Na última quarta-feira (21/9), a imprensa alardeou a sanção de uma nova lei, especialmente o site G1, informando que as operadoras de planos de saúde seriam obrigadas a cobrir tratamentos fora do rol da Agência Nacional de Saúde Suplementar (ANS).
Esse é mais um capítulo na acirrada disputa entre planos de saúde e pacientes, mediada pelas autoridades. Os primeiros alegam desequilíbrio na sua saúde financeira, ao passo que os segundos reclamam de falta de cobertura e do valor excessivo na sua manutenção.
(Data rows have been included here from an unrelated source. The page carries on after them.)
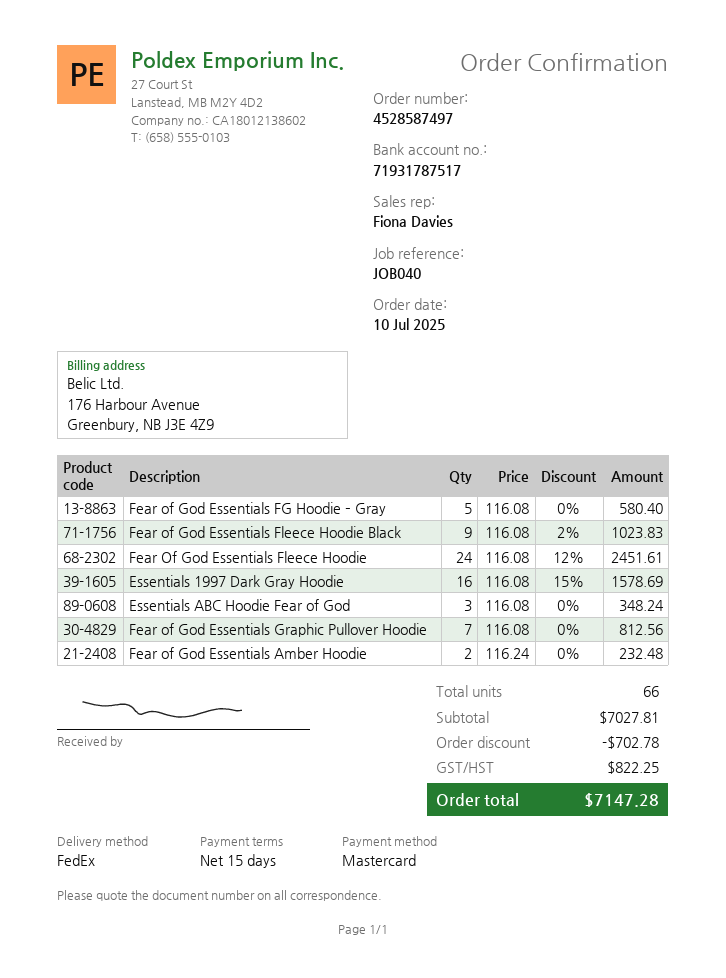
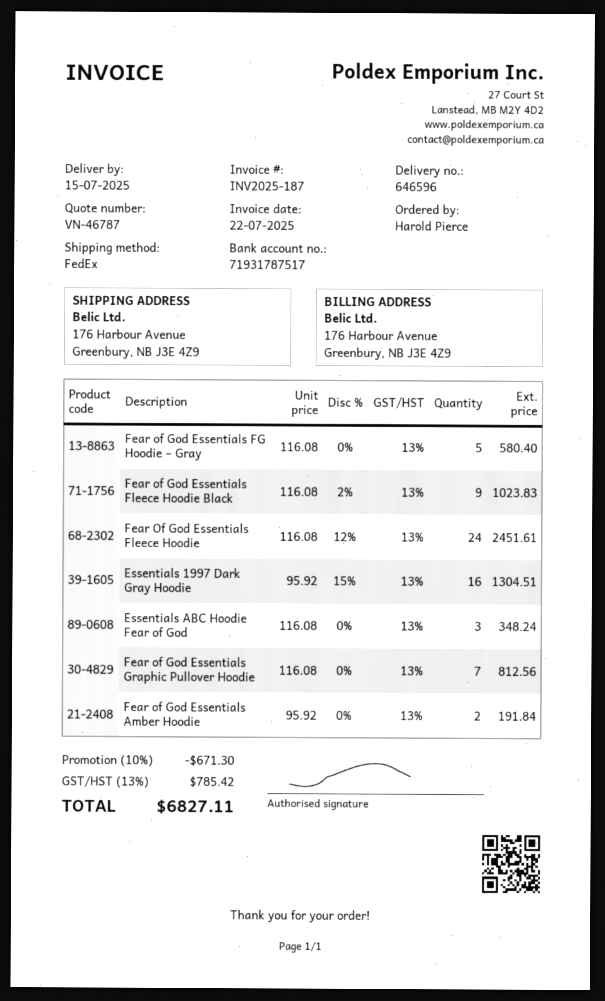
Essentials 1997 Dark Gray Hoodie: 16 x 116.08 - 15% = 1578.69 -> 16 x 95.92 - 15% = 1304.51
Fear of God Essentials Amber Hoodie: 2 x 116.24 = 232.48 -> 2 x 95.92 = 191.84
discount: 702.78 -> 671.30
tax: 822.25 -> 785.42
total: 7147.28 -> 6827.11

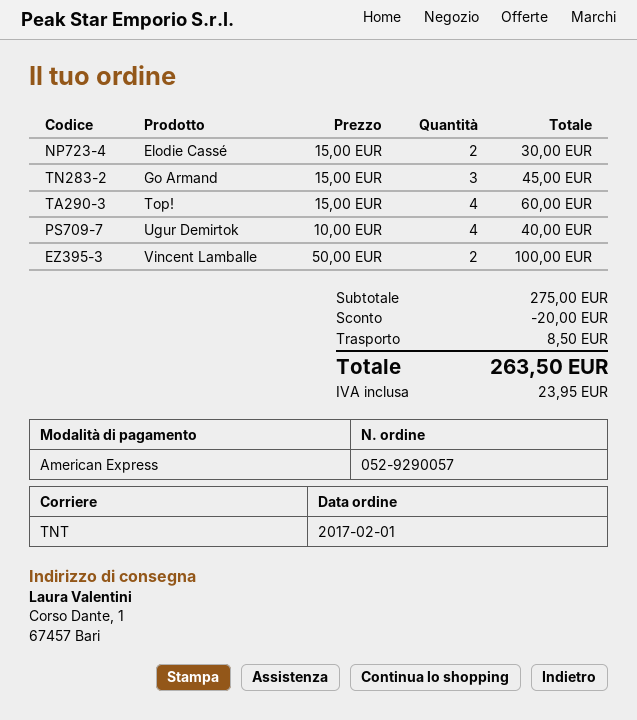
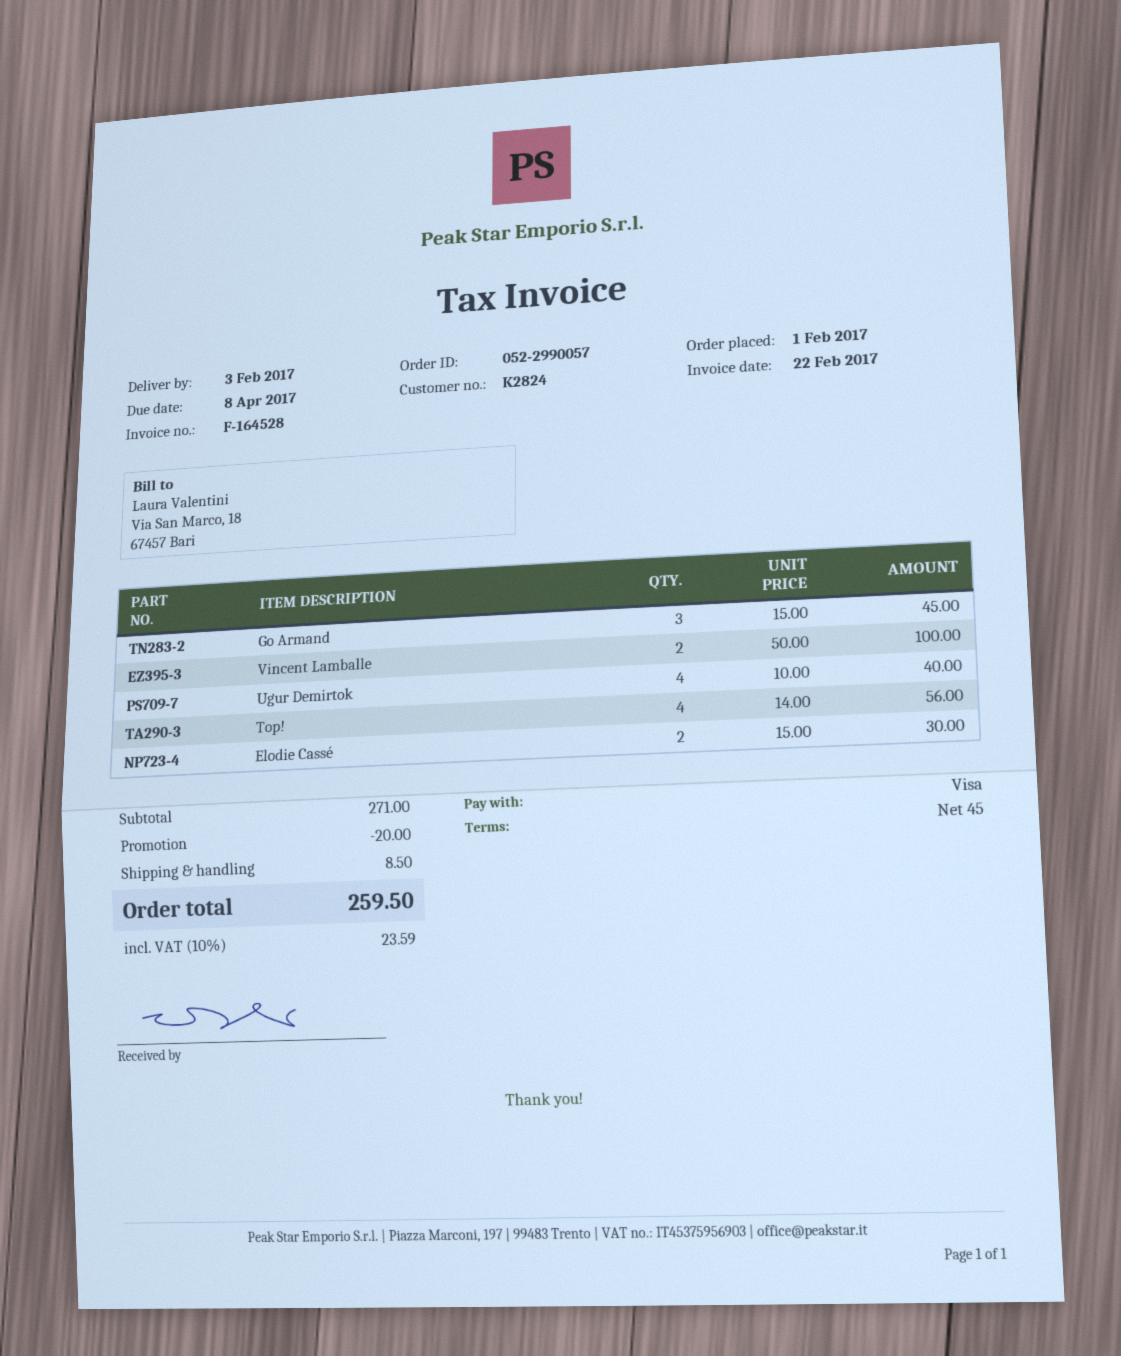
order number: 052-9290057 -> 052-2990057
payment method: American Express -> Visa
Top!: 4 x 15.00 = 60.00 -> 4 x 14.00 = 56.00
subtotal: 275.00 -> 271.00
tax: 23.95 -> 23.59
total: 263.50 -> 259.50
Em 8 de junho, conforme expusemos em um texto nesse blog, a Segunda Seção do Superior Tribunal de Justiça (STJ), nos autos do EREsp 1.886.929 e do EREsp 1.889.704, entendeu – por 6 votos (ministros Luis Felipe Salomão, Vilas Bôas Cueva, Raul Araújo, Isabel Gallotti, Marco Buzzi e Marco Aurélio Bellizze) a 3 (ministros Nancy Andrighi, Paulo de Tarso e Moura Ribeiro) – ser taxativo, em regra, o rol de procedimentos e eventos estabelecido pela ANS, não estando as operadoras de saúde obrigadas a cobrirem tratamentos não previstos na lista, salvo algumas exceções, como produtos oncológicos, com recomendação expressa do CFM, e com prescrição off label (mas efetividade e perfil de segurança garantidos).
Esta lei, na verdade, é a Lei 14.454 de 21.9.2022, que alterou a Lei 9.656 de 3.6.1998, que regulamenta os planos privados de assistência à saúde.
A Lei 14.454/2022 é pequena, mas traz alterações profundas na relação dos planos de saúde com os pacientes.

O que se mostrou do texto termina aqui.